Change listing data

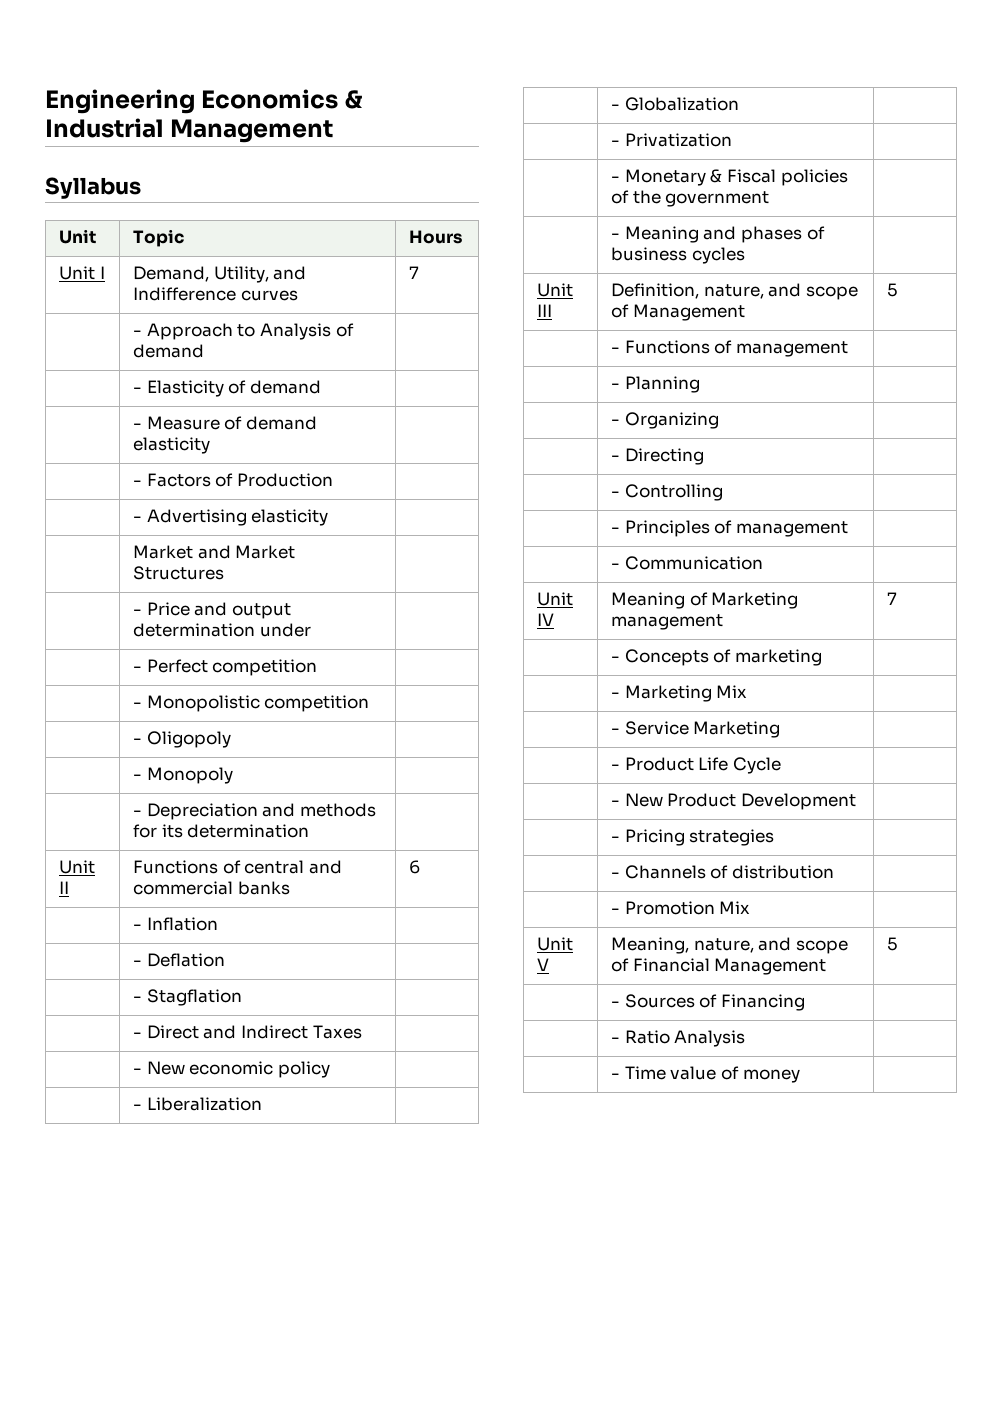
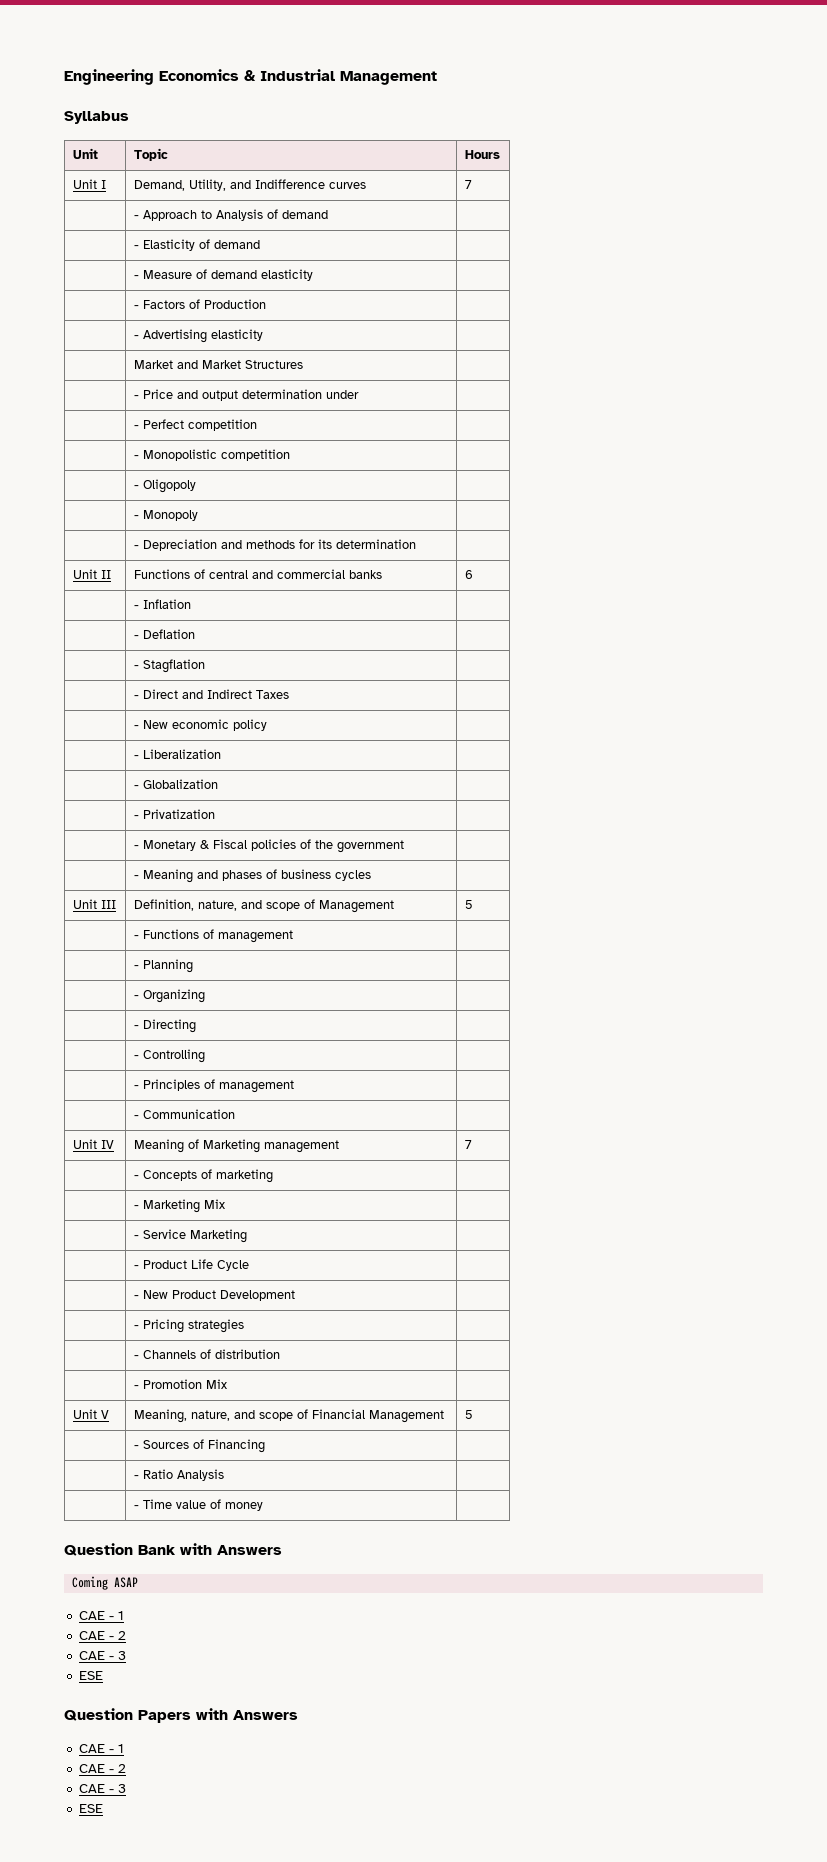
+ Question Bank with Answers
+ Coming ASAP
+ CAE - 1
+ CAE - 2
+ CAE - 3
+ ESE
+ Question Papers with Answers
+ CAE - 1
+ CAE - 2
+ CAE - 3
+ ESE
---
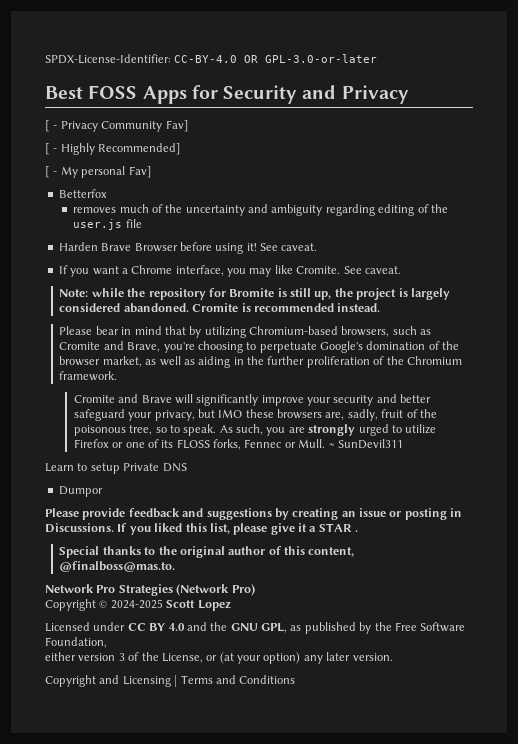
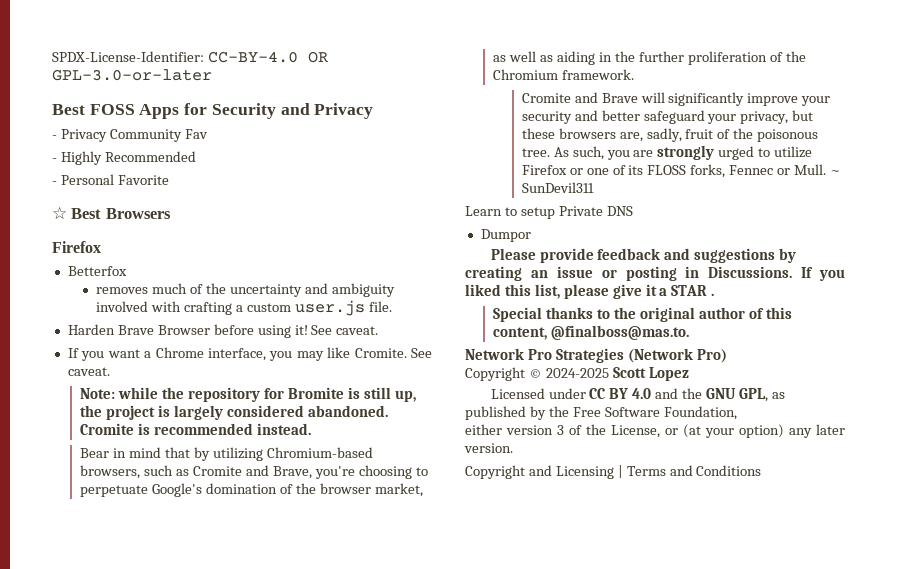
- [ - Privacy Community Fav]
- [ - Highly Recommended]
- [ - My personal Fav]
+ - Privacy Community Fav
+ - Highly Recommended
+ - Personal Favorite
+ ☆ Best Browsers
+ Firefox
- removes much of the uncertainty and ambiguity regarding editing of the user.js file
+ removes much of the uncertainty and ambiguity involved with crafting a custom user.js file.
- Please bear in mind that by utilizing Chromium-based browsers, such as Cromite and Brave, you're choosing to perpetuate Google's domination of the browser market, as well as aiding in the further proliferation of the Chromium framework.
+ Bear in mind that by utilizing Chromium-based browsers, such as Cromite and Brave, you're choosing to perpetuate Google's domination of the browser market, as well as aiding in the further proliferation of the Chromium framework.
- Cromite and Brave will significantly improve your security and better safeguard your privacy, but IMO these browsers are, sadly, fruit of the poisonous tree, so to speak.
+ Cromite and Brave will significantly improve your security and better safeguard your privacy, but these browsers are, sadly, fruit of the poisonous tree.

— WHAT YOU WILL DO —
Look through the entries above and quote exactly the lines from the line with "- [ - Highly Recommended]" to the line with "the poisonous tree.", counting both of those lines.

— ANSWER BELOW —
- [ - Highly Recommended]
- [ - My personal Fav]
+ - Privacy Community Fav
+ - Highly Recommended
+ - Personal Favorite
+ ☆ Best Browsers
+ Firefox
- removes much of the uncertainty and ambiguity regarding editing of the user.js file
+ removes much of the uncertainty and ambiguity involved with crafting a custom user.js file.
- Please bear in mind that by utilizing Chromium-based browsers, such as Cromite and Brave, you're choosing to perpetuate Google's domination of the browser market, as well as aiding in the further proliferation of the Chromium framework.
+ Bear in mind that by utilizing Chromium-based browsers, such as Cromite and Brave, you're choosing to perpetuate Google's domination of the browser market, as well as aiding in the further proliferation of the Chromium framework.
- Cromite and Brave will significantly improve your security and better safeguard your privacy, but IMO these browsers are, sadly, fruit of the poisonous tree, so to speak.
+ Cromite and Brave will significantly improve your security and better safeguard your privacy, but these browsers are, sadly, fruit of the poisonous tree.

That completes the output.